Re: [PR] feat: add native implementations of `regexp_extract` and `regexp_extract_all` [datafusion-comet]

via GitHub Thu, 28 May 2026 13:17:27 -0700


mbutrovich commented on PR #4146:
URL: 
https://github.com/apache/datafusion-comet/pull/4146#issuecomment-4567844694


   Thanks for tackling these @andygrove, the support-level handling and the SQL 
test shape (including the explicit `ignore` for lookahead) look great.
   
   A few things I wanted to ask about:
   
   ### Could we lift this into a `CometRegExpBase`?
   
   `CometRLike`, `CometRegExpReplace`, and the two new ones all carry the same 
Rust-vs-Java caveat, and all four take a literal pattern as their first regex 
arg. `RLike` and `RegExpReplace` already do two things the new pair doesn't:
   
   1. They use the shared `regexp` allow-incompat key 
(`CometConf.isExprAllowIncompat("regexp")`), so the user opts in once for the 
whole family.
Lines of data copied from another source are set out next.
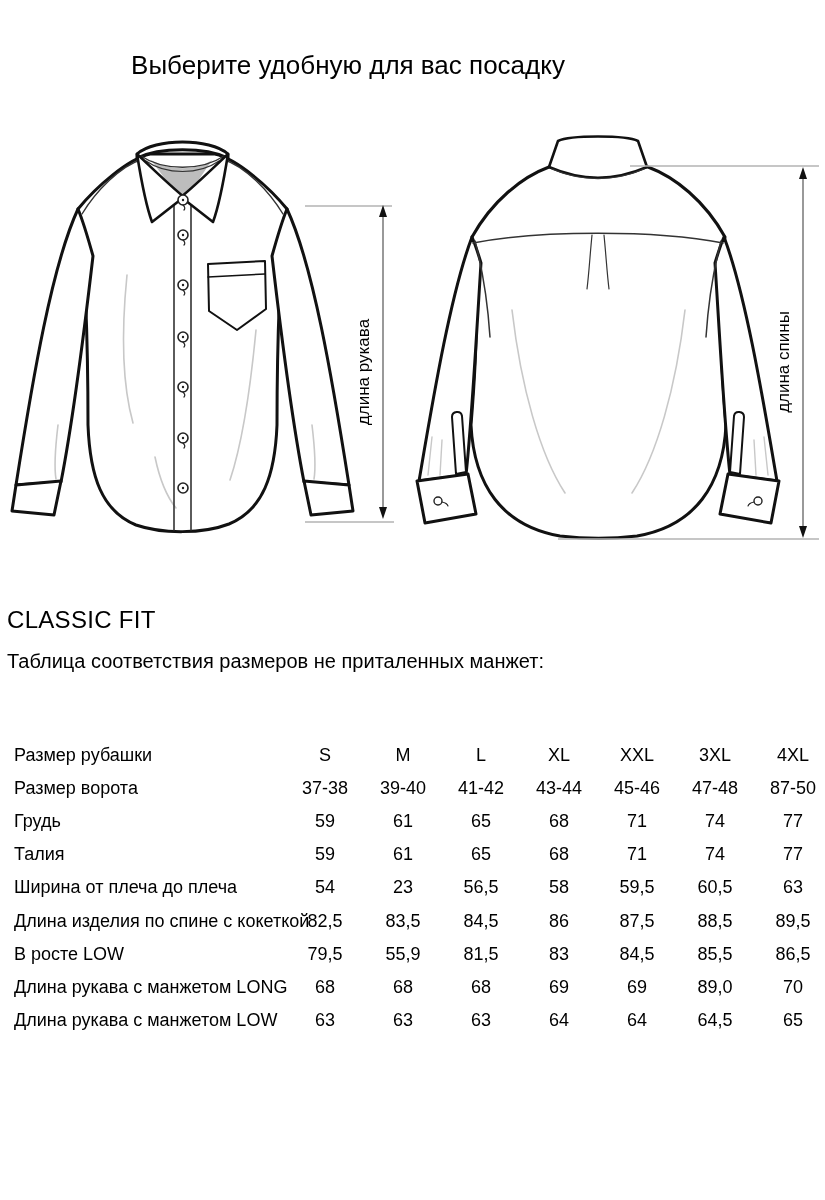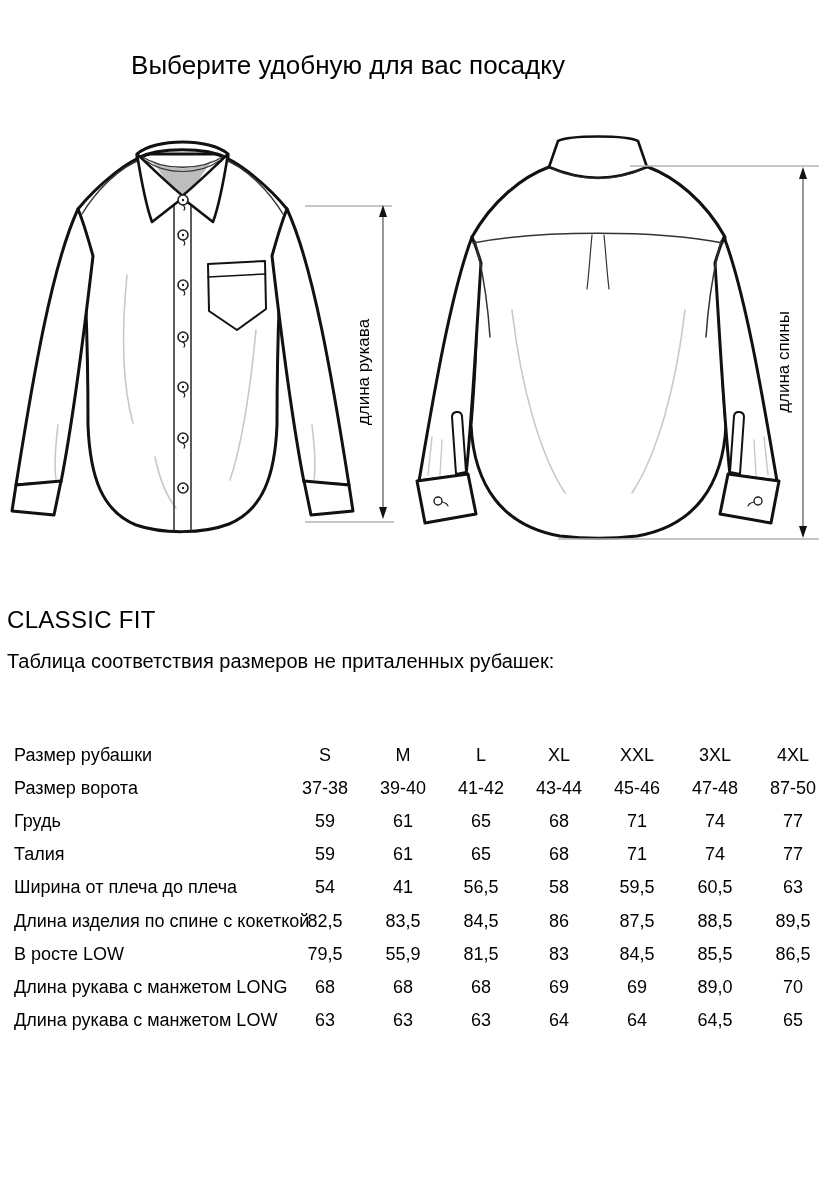"Таблица соответствия размеров не" div.section-caption { text: рубашек -> манжет }
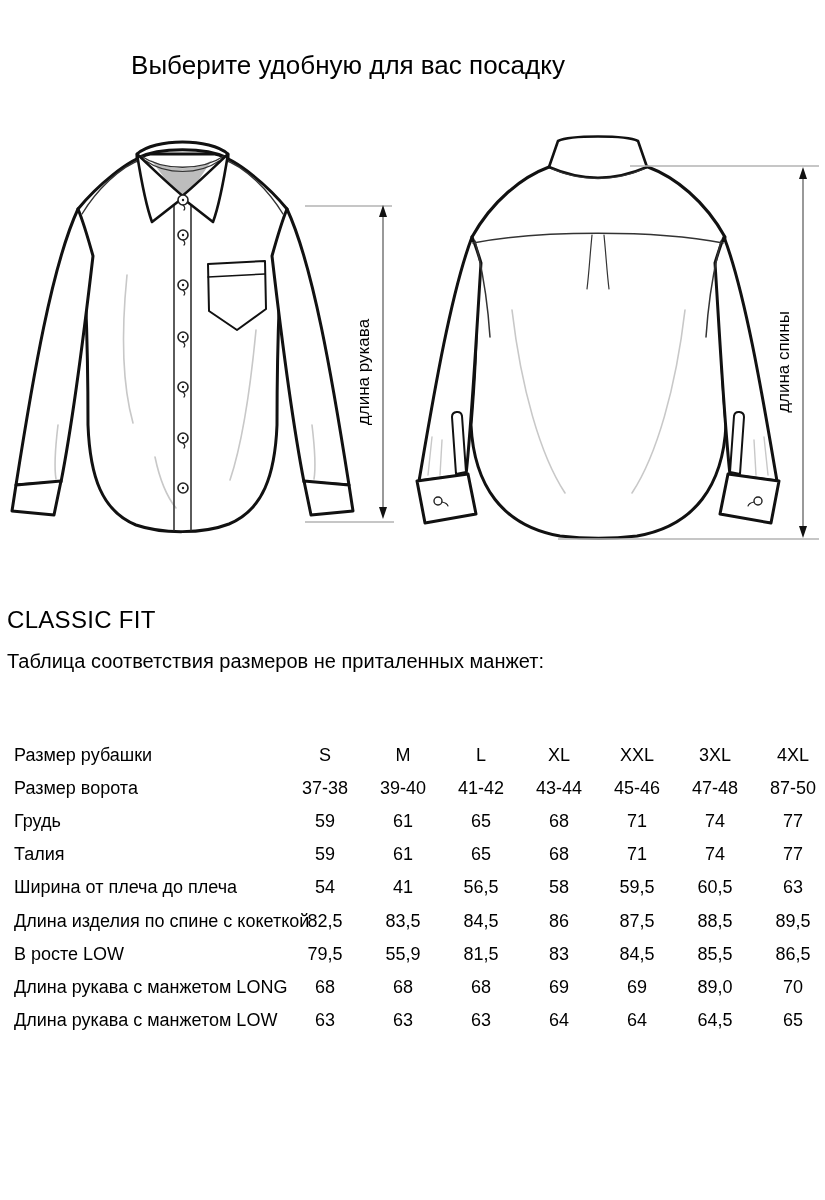"41" td { text: 41 -> 23 }
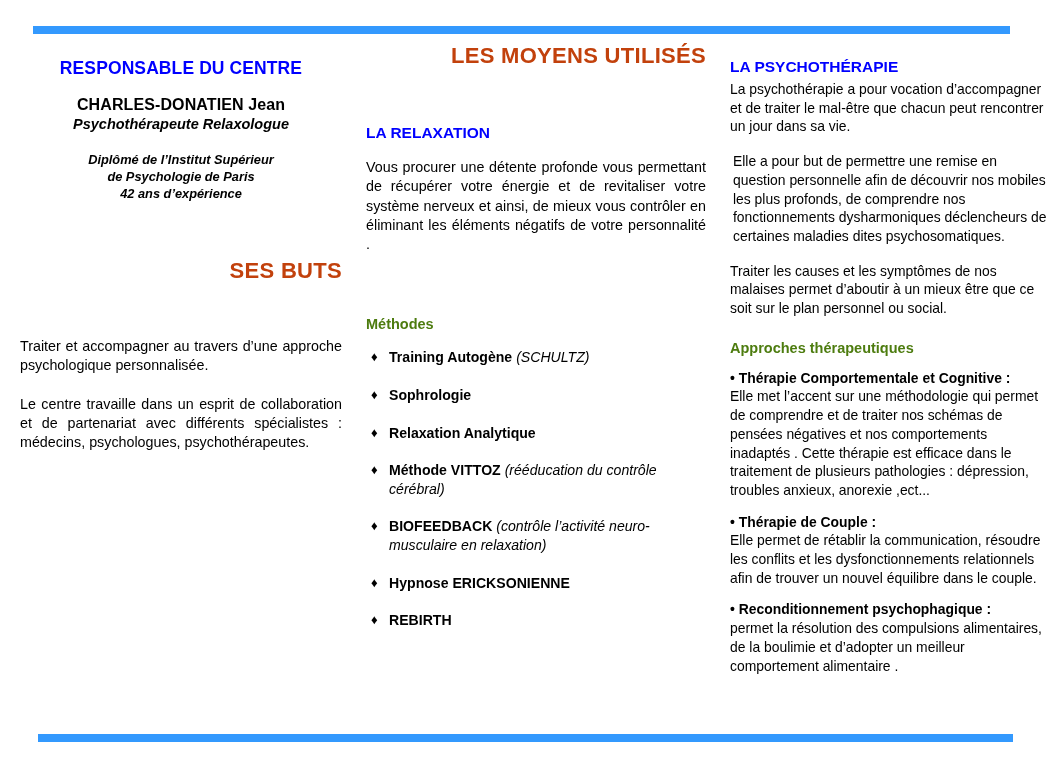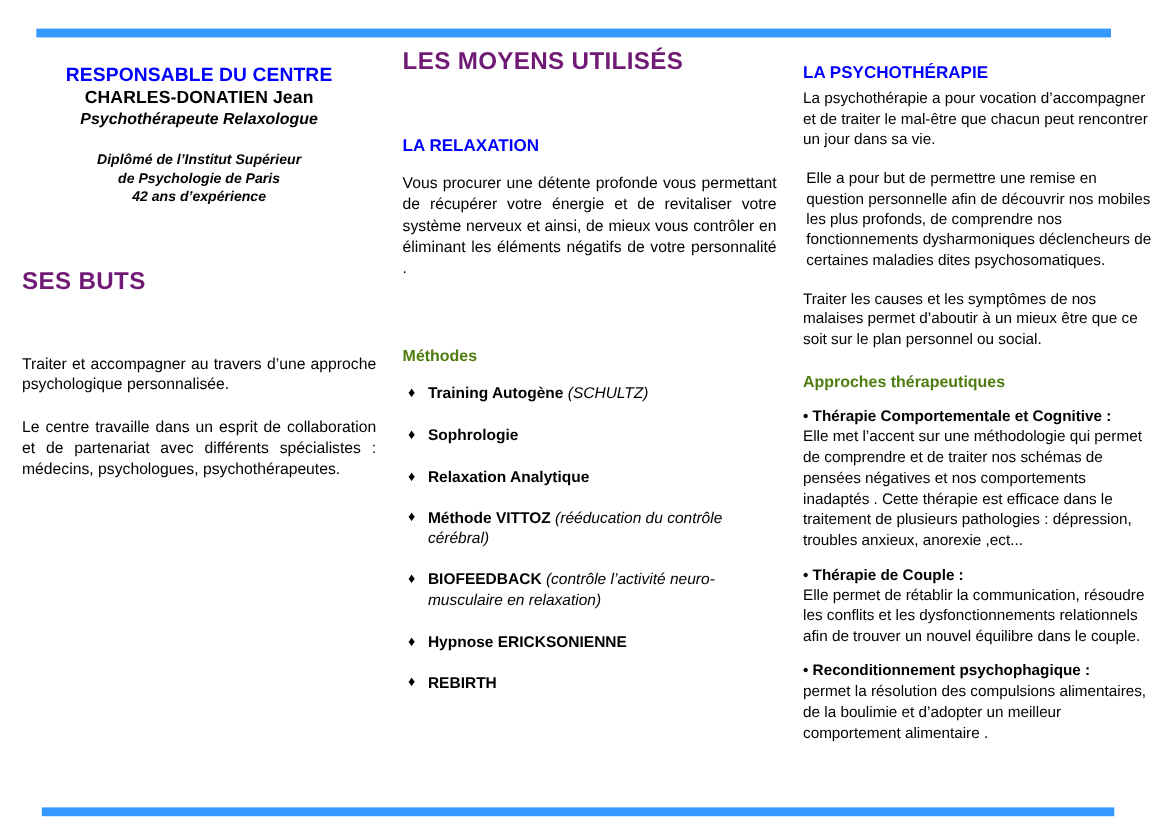"LES MOYENS UTILISÉS" .h-blue-big { color: #701a75 -> #c2410c; text-align: left -> right }
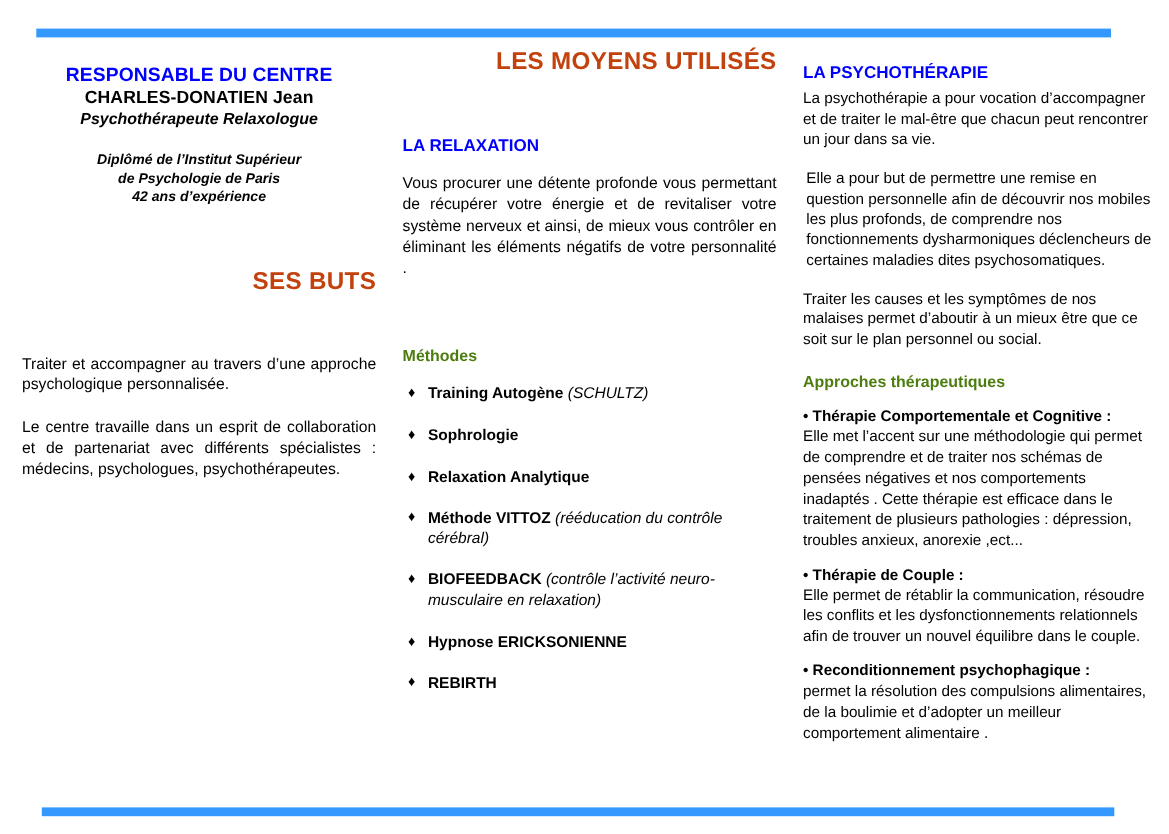"CHARLES-DONATIEN Jean" .name-block { margin-top: 2px -> 17px }
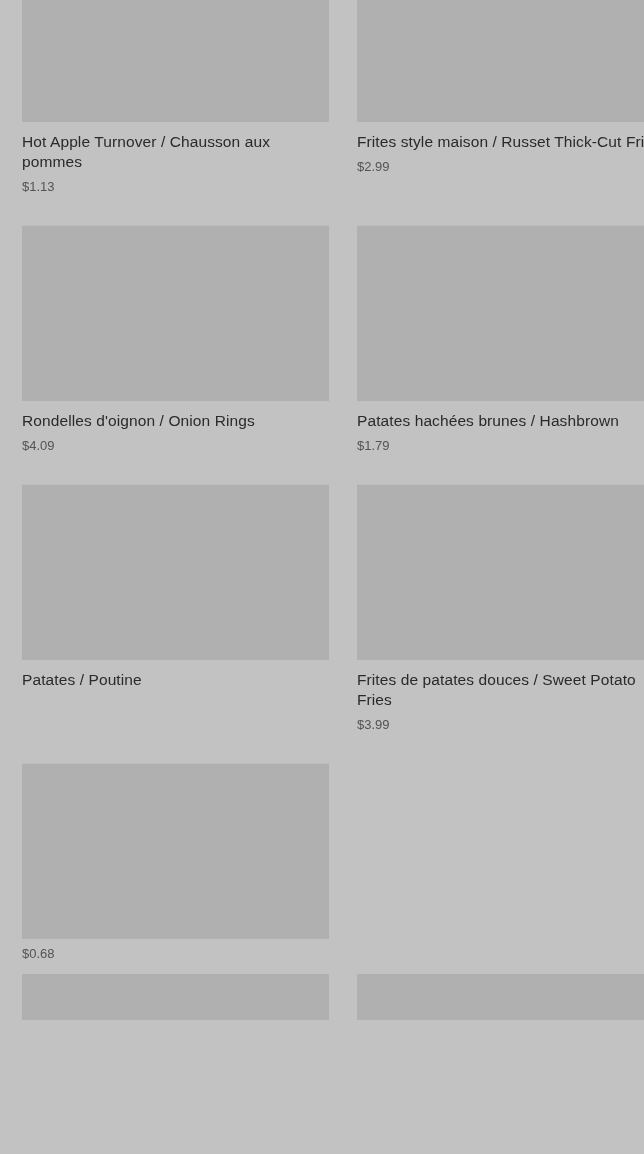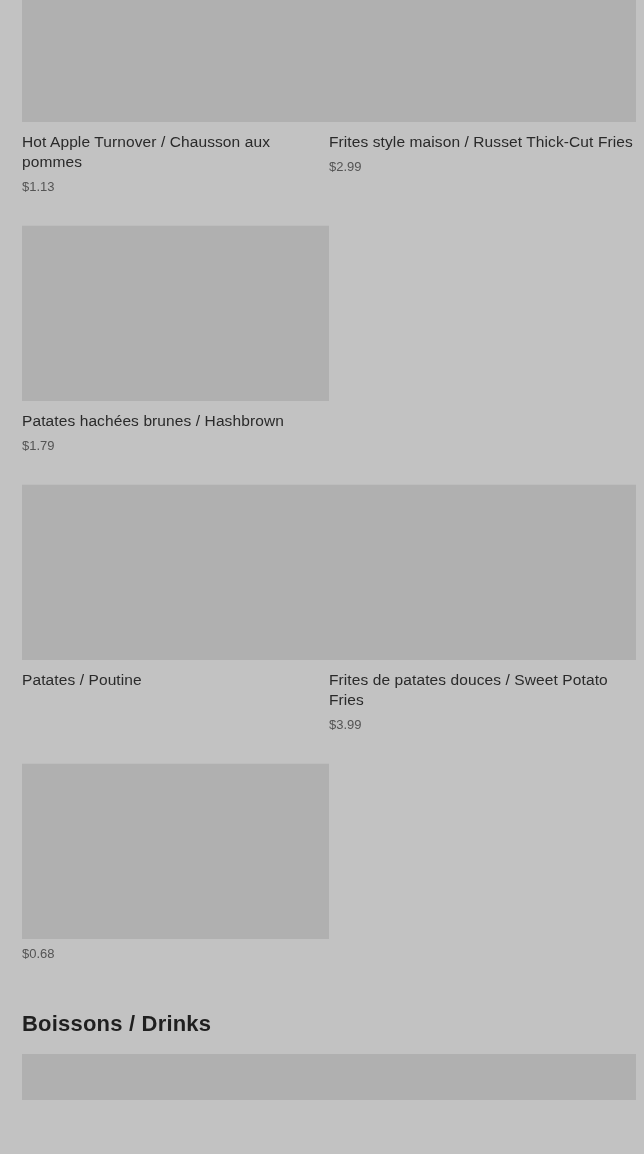"Hot Apple Turnover / Chausson" .product-grid { column-gap: none -> 28px }
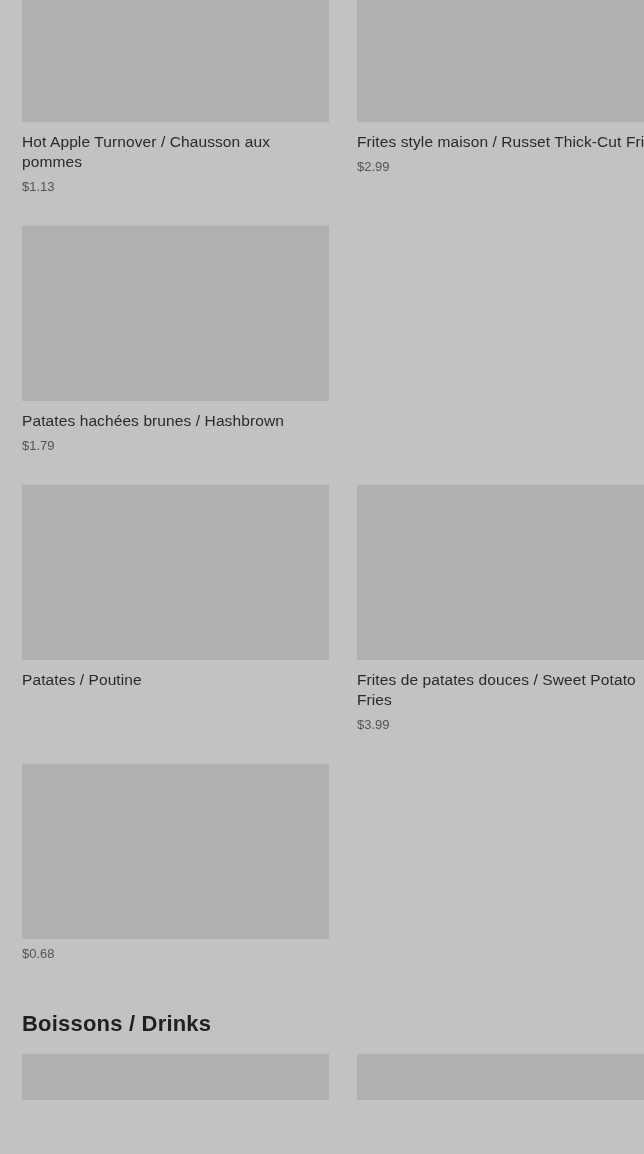"Rondelles d'oignon / Onion Rings" div.product-card { html: none -> <div> <div></div> <div>Rondelles d'oignon / Onion Rings</div> <div>$4.09</div> </div> }
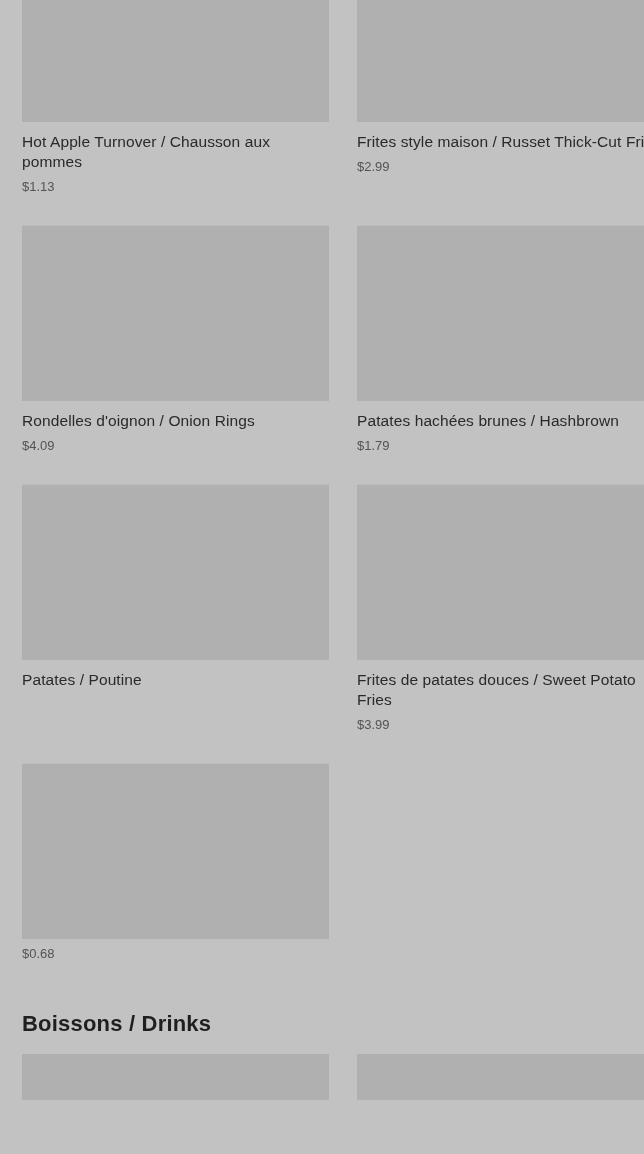"Boissons / Drinks" h2.section-heading { html: <h2>Boissons / Drinks</h2> -> none }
The new PR introduces per-class `RegExpExtract.allowIncompatible` 
/ `RegExpExtractAll.allowIncompatible` flags, which diverges.
   2. They call `RegExp.isSupportedPattern(pattern)` to upgrade safe patterns 
to `Compatible` rather than always being `Incompatible`.
   
   Worth folding all four into a common base?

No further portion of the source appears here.